The voting session — which the blog Bushwick Daily reported was closed to the public completely — did not "turn anyone away" who appeared to witness the meeting, Reyna's spokesman claimed. But earlier this month Community Board 4 District Manager Nadine Whitted confirmed to Bushwick Daily that the meeting had been closed to the public since "it was only a vote and a public hearing already took place in June."

There was a meeting in June that addressed the rezoning, but the board elected to table the vote.

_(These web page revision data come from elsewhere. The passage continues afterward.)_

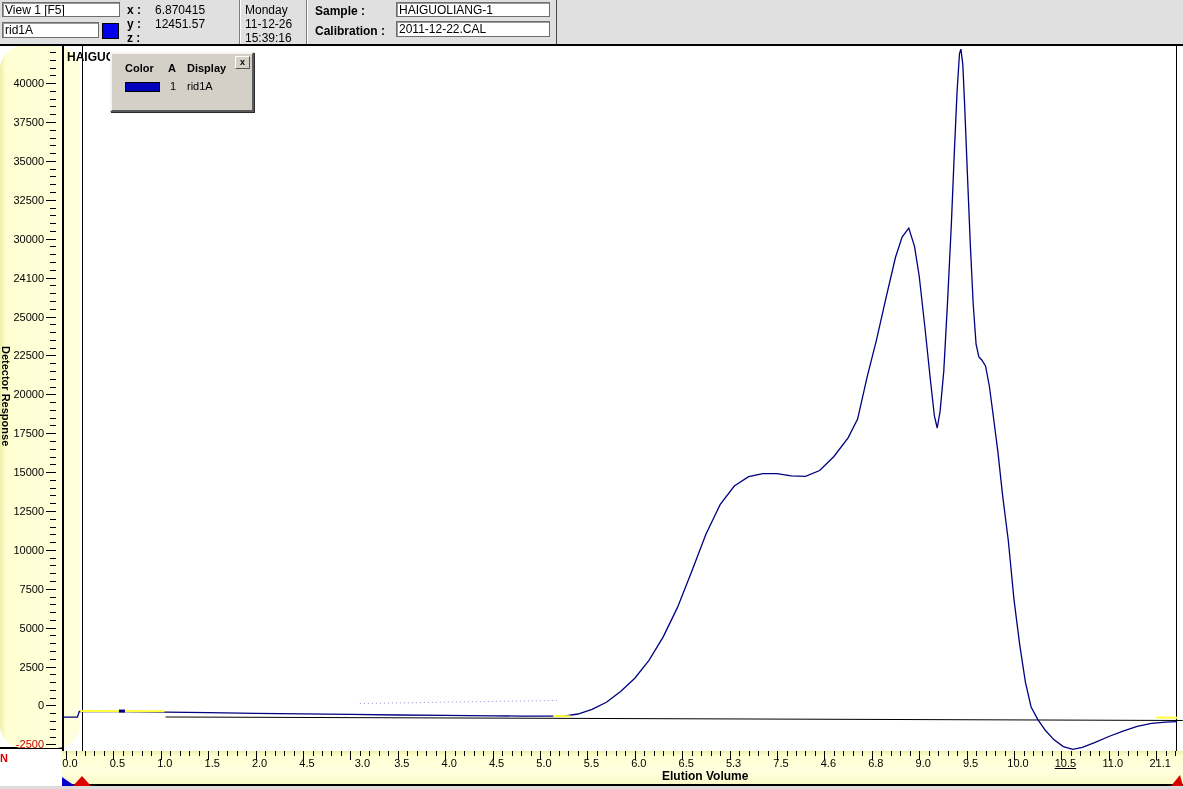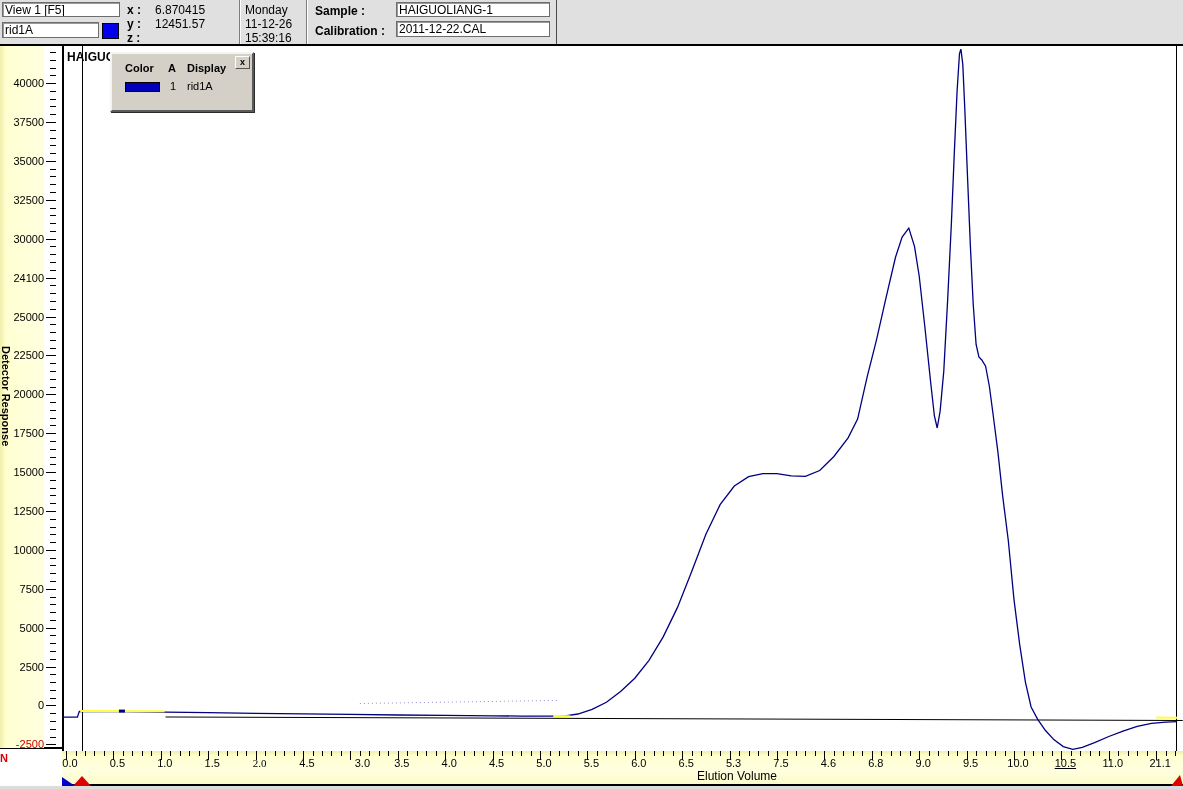"40000" .y-ruler { border-radius: none -> 23px; width: 44px -> 80px }
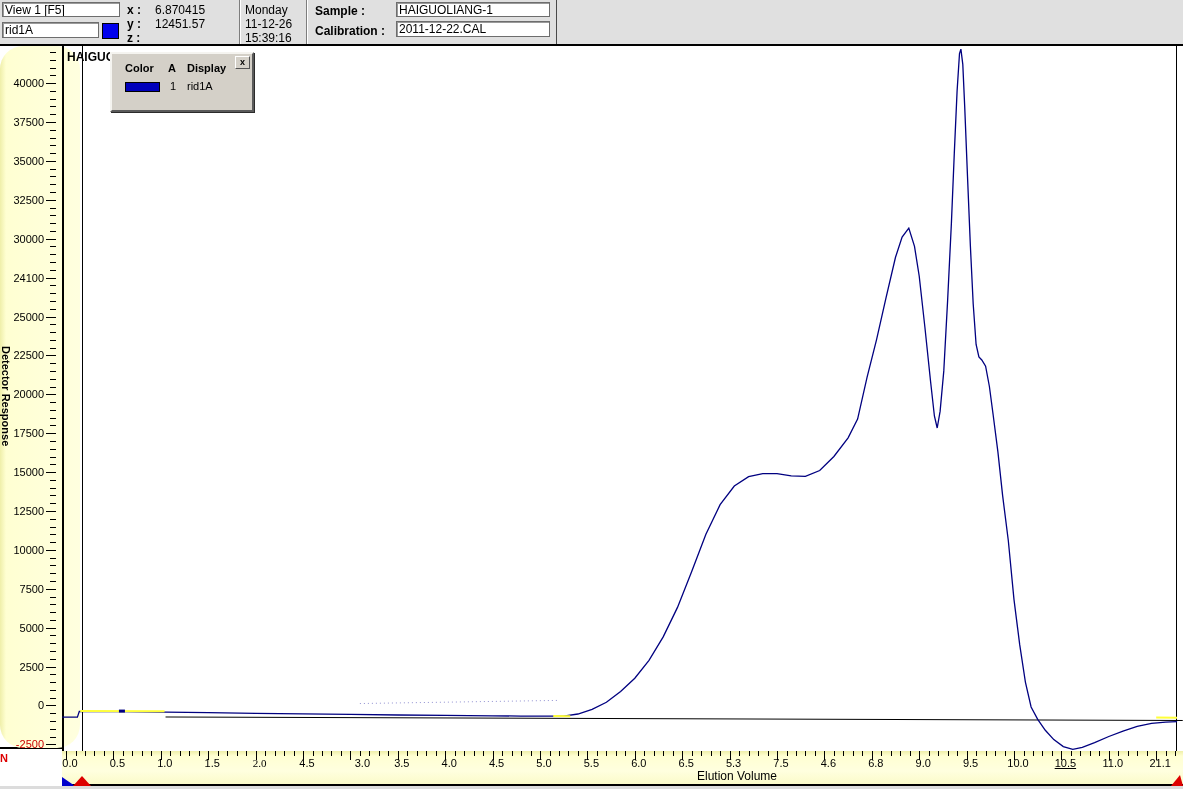"2.0" div.xlab { font-family: Liberation Serif, serif -> none }
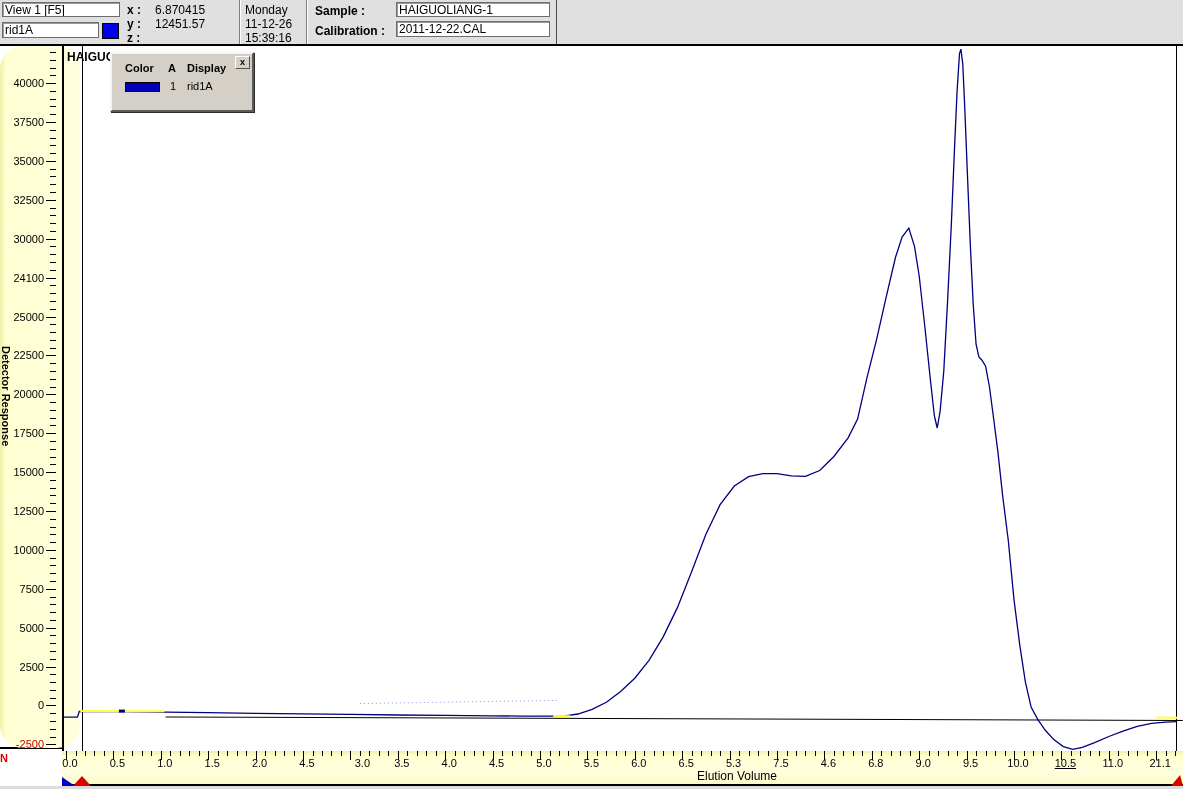"Elution Volume" .xaxis-title { font-weight: normal -> bold; text-align: center -> left }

Whitted and other board members did not return calls and emails requesting comment.

Whether the voting meeting was closed or simply not publicized, the board broke the law, State official Robert Freeman from the Committee on Open Government said.

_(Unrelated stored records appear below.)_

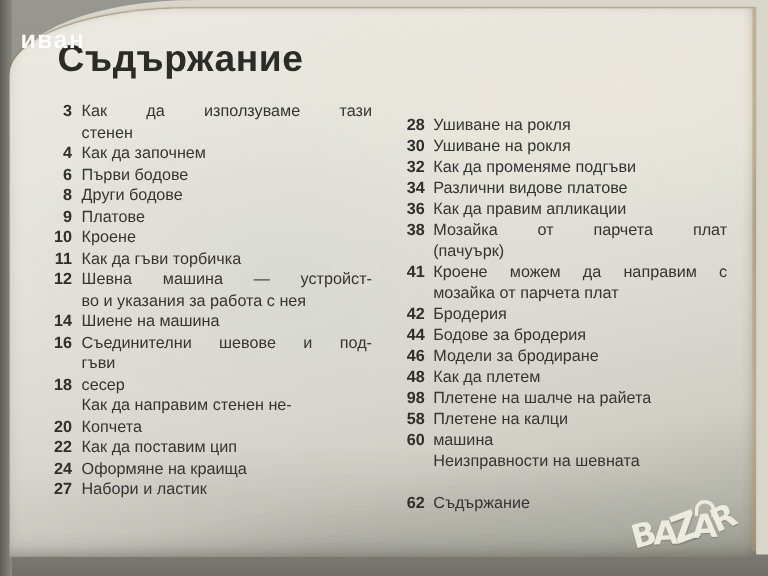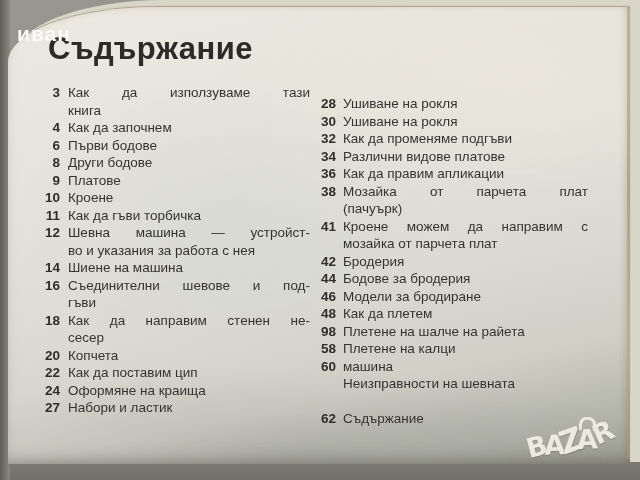"книга" div.ln { text: книга -> стенен }
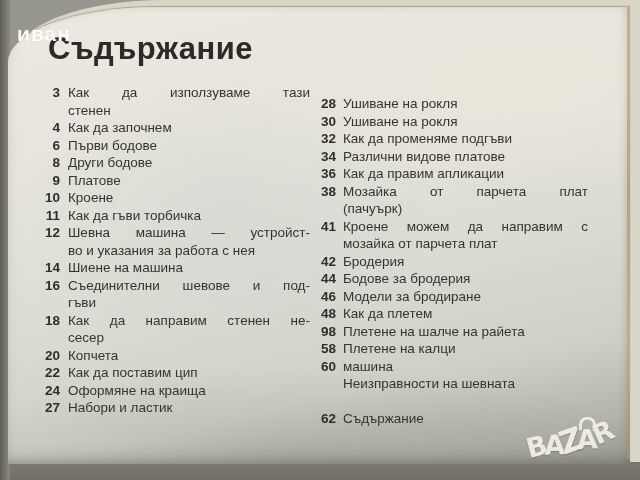"28" .col-right { left: 294px -> 312px }
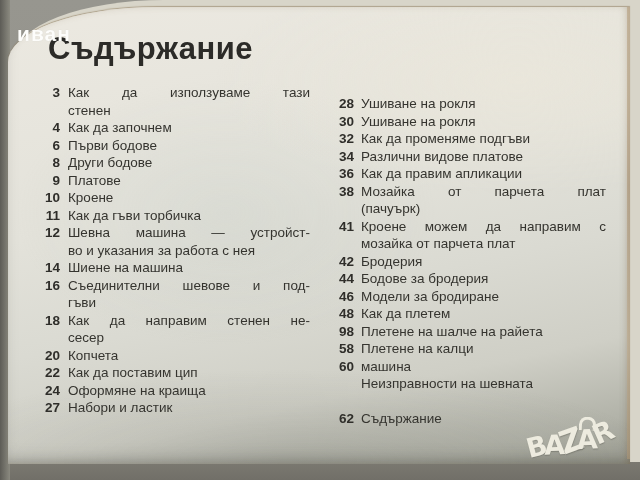"Как да направим стенен не-" div.ln { order: before "сесер" -> after "сесер" }
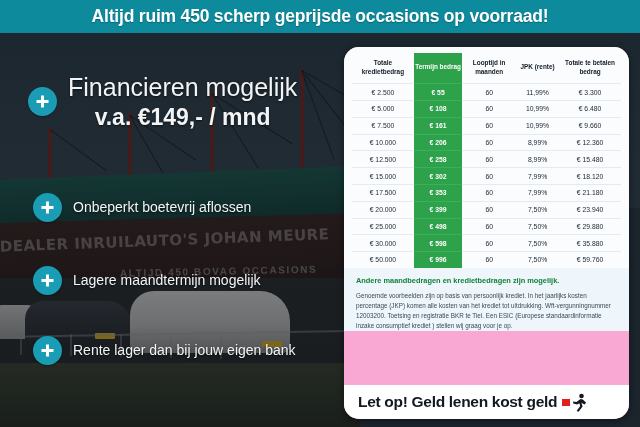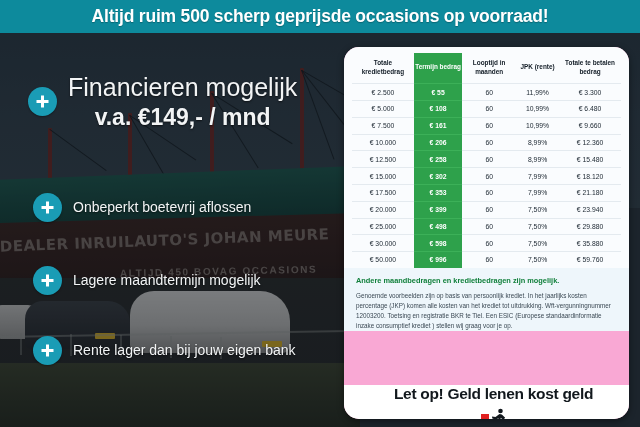"Altijd ruim 500 scherp geprijsde" span.banner-text { text: 500 -> 450 }
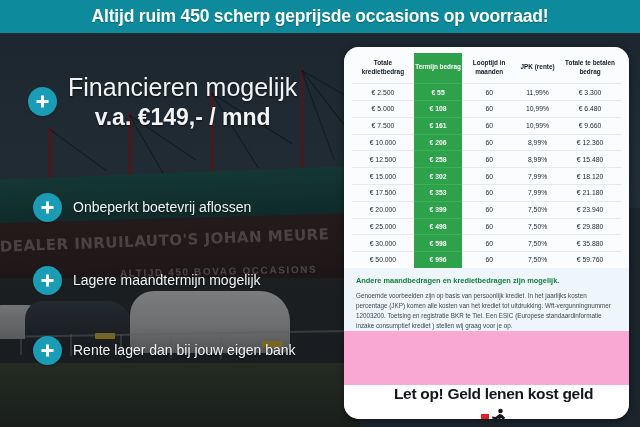"Let op! Geld lenen kost" .warn { flex-direction: column -> none }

"The law requires that notice of the time and place be given before every meeting of a public body including a community board," Freeman said of the Open Meetings Law. The notice must be given to news media, posted in public locations, and, when possible, put on the board's website, he said.

But when a DNAinfo.com reporter called the week before the vote, staff in the office said there was no scheduled meeting.

In addition, a "vote to rezone...would have to occur in public to comply with the law," Freeman said of the Open Meetings Law.

Community Board 4 was also busted earlier this year for illegally hiding information about its votes on liquor licenses.

The city's Department of City Planning, however, is already considering the board's rezoning approval as it determines whether the rezoning will be issued.

"In making its decision, the City Planning Commission will consider recommendations made and testimony received," said a spokesman from the department, which makes the final decision on the rezoning after receiving a community board's feedback.

But Reyna's spokesman said she had "concern over a vote of this magnitude" that was not "transparent" to the public.

"If there was anything done inappropriately," he said, "we're making sure it's rectified."